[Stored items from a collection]
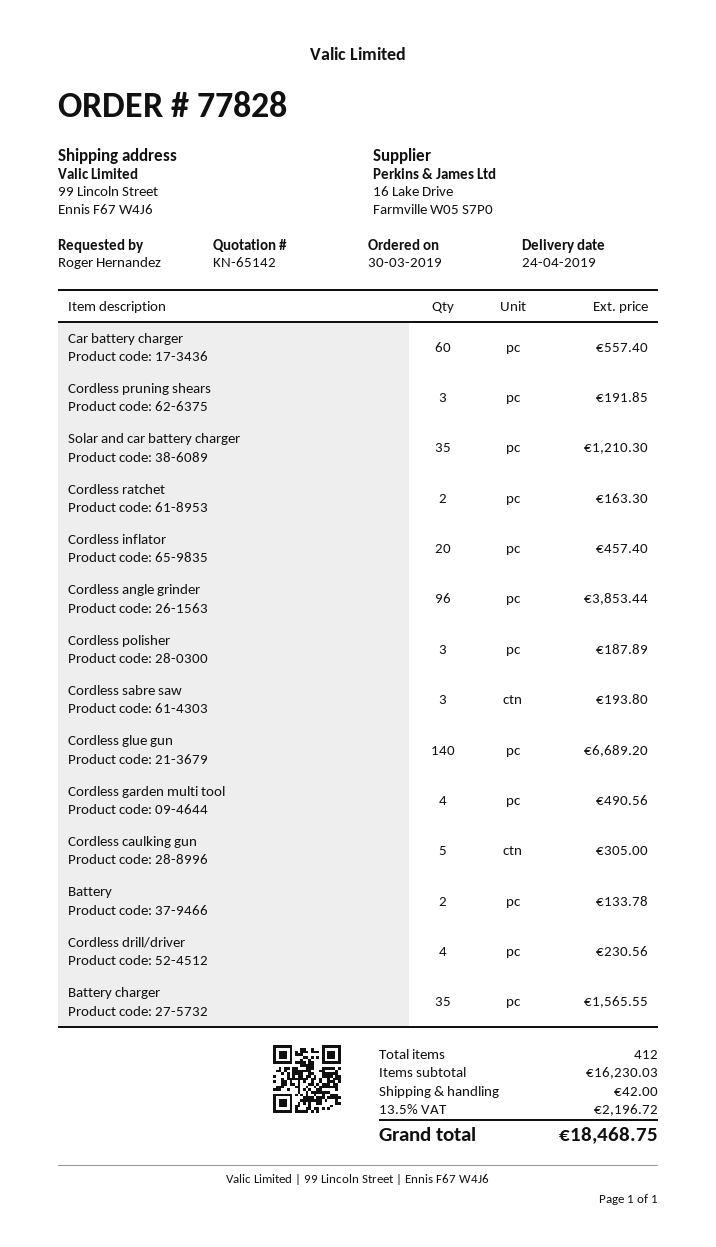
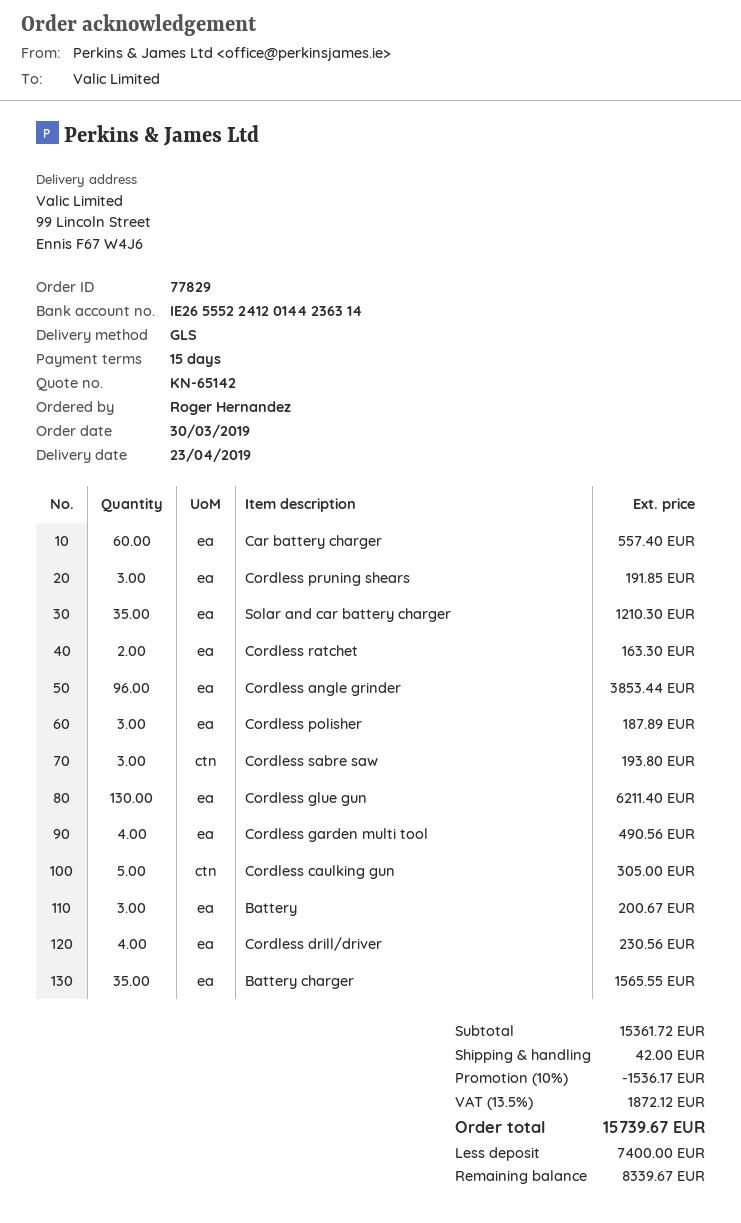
order number: 77828 -> 77829
delivery date: 2019-04-24 -> 2019-04-23
Cordless inflator: 20 for 457.40 -> none
Cordless glue gun: 140 for 6689.20 -> 130 for 6211.40
Battery: 2 for 133.78 -> 3 for 200.67
subtotal: 16230.03 -> 15361.72
discount: none -> 10% = 1536.17
tax: 13.5% = 2196.72 -> 13.5% = 1872.12
total: 18468.75 -> 15739.67

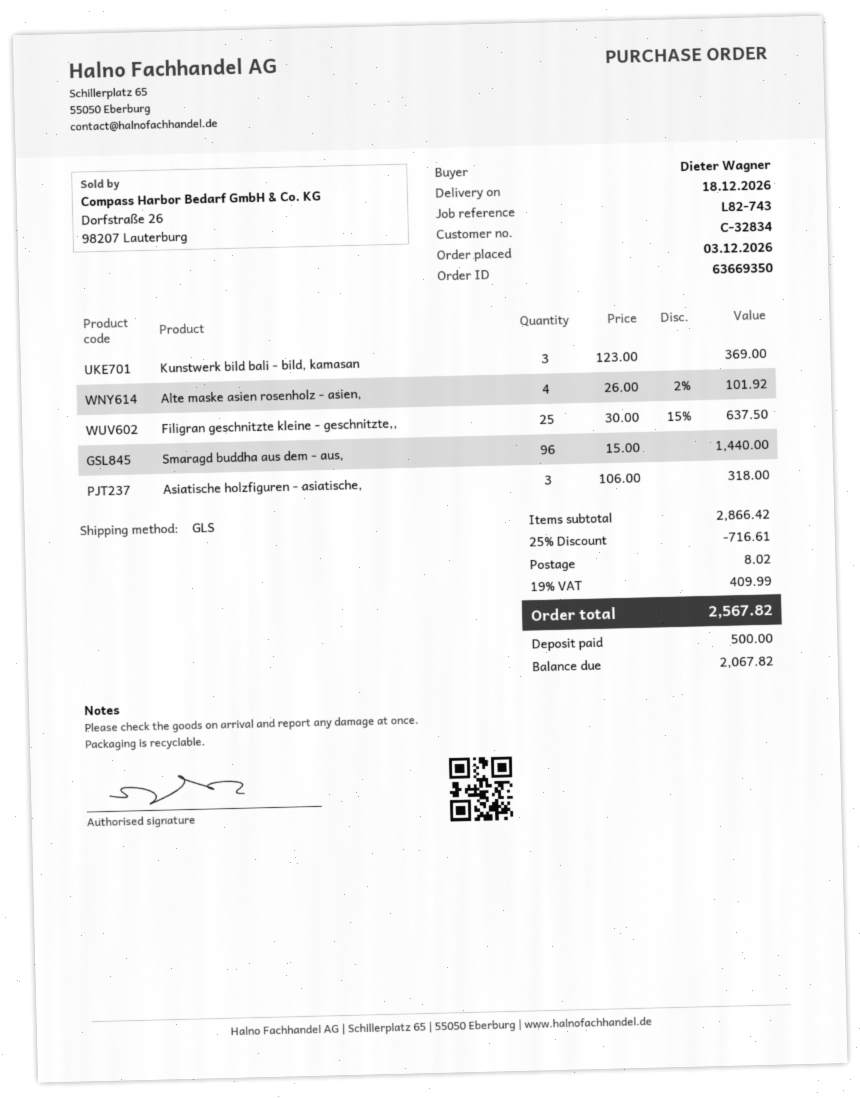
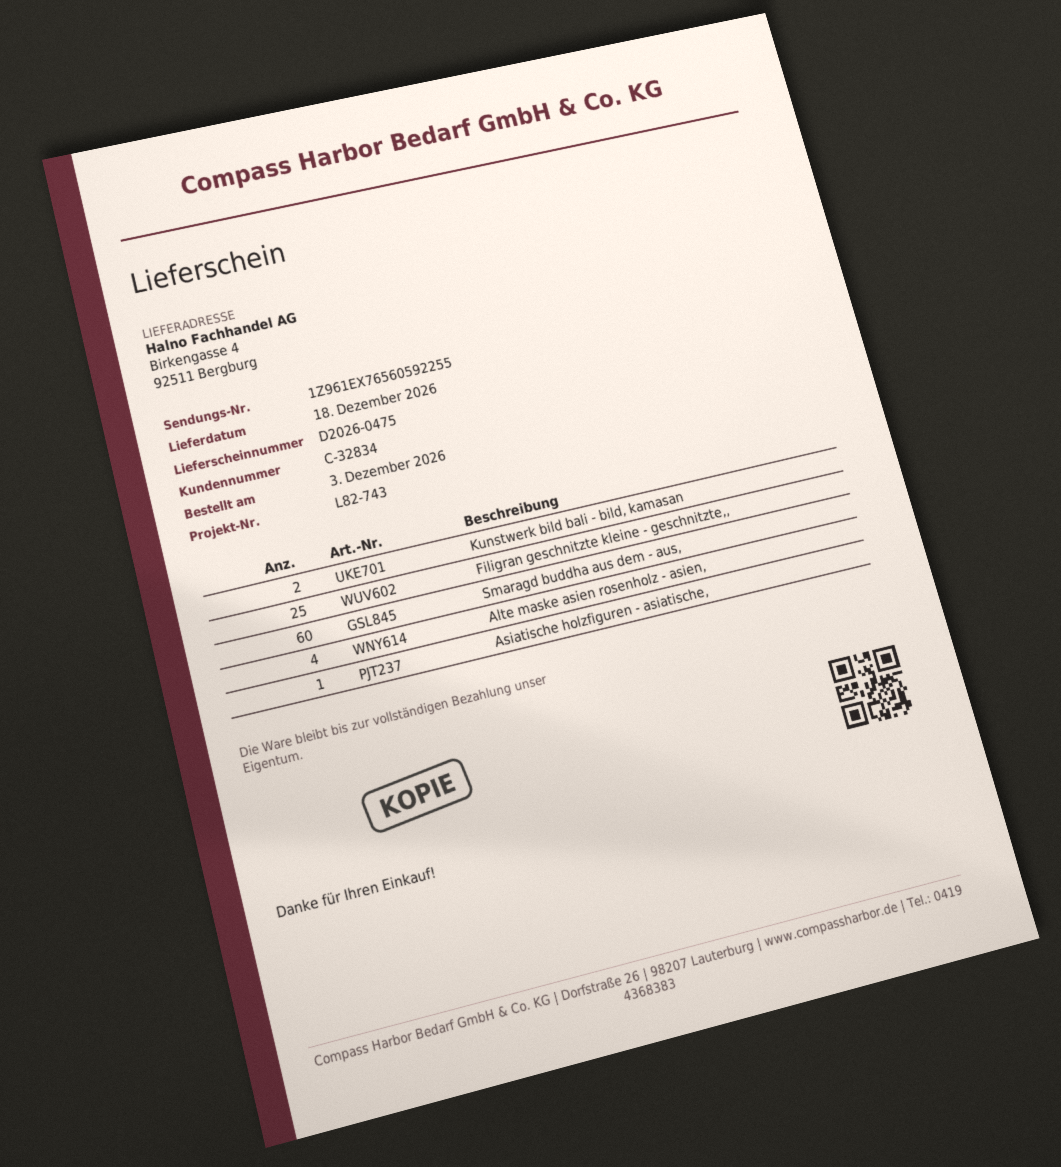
Kunstwerk bild bali - bild, kamasan: 3 -> 2
Smaragd buddha aus dem - aus,: 96 -> 60
Asiatische holzfiguren - asiatische,: 3 -> 1

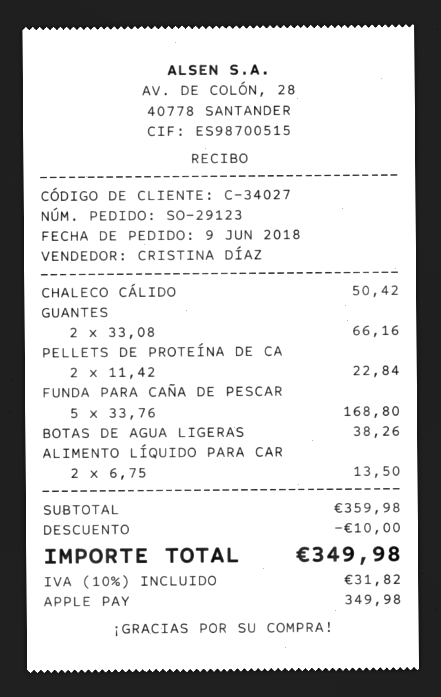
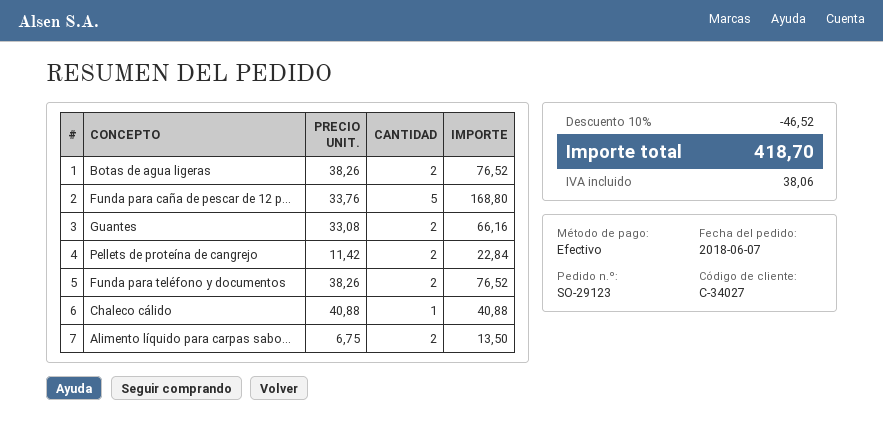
order date: 2018-06-09 -> 2018-06-07
payment method: Apple Pay -> cash
CHALECO CÁLIDO: 1 x 50.42 = 50.42 -> 1 x 40.88 = 40.88
BOTAS DE AGUA LIGERAS: 1 x 38.26 = 38.26 -> 2 x 38.26 = 76.52
Funda para teléfono y documentos: none -> 2 x 38.26 = 76.52
discount: 10.00 -> 46.52
tax: 31.82 -> 38.06
total: 349.98 -> 418.70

◆ WORK ORDER: Set down every entry exactly as it appears, but skip the pictures.

◆ OUTPUT FOR THIS EXERCISE:
order number: 77828 -> 77829
delivery date: 2019-04-24 -> 2019-04-23
Cordless inflator: 20 for 457.40 -> none
Cordless glue gun: 140 for 6689.20 -> 130 for 6211.40
Battery: 2 for 133.78 -> 3 for 200.67
subtotal: 16230.03 -> 15361.72
discount: none -> 10% = 1536.17
tax: 13.5% = 2196.72 -> 13.5% = 1872.12
total: 18468.75 -> 15739.67

Kunstwerk bild bali - bild, kamasan: 3 -> 2
Smaragd buddha aus dem - aus,: 96 -> 60
Asiatische holzfiguren - asiatische,: 3 -> 1

order date: 2018-06-09 -> 2018-06-07
payment method: Apple Pay -> cash
CHALECO CÁLIDO: 1 x 50.42 = 50.42 -> 1 x 40.88 = 40.88
BOTAS DE AGUA LIGERAS: 1 x 38.26 = 38.26 -> 2 x 38.26 = 76.52
Funda para teléfono y documentos: none -> 2 x 38.26 = 76.52
discount: 10.00 -> 46.52
tax: 31.82 -> 38.06
total: 349.98 -> 418.70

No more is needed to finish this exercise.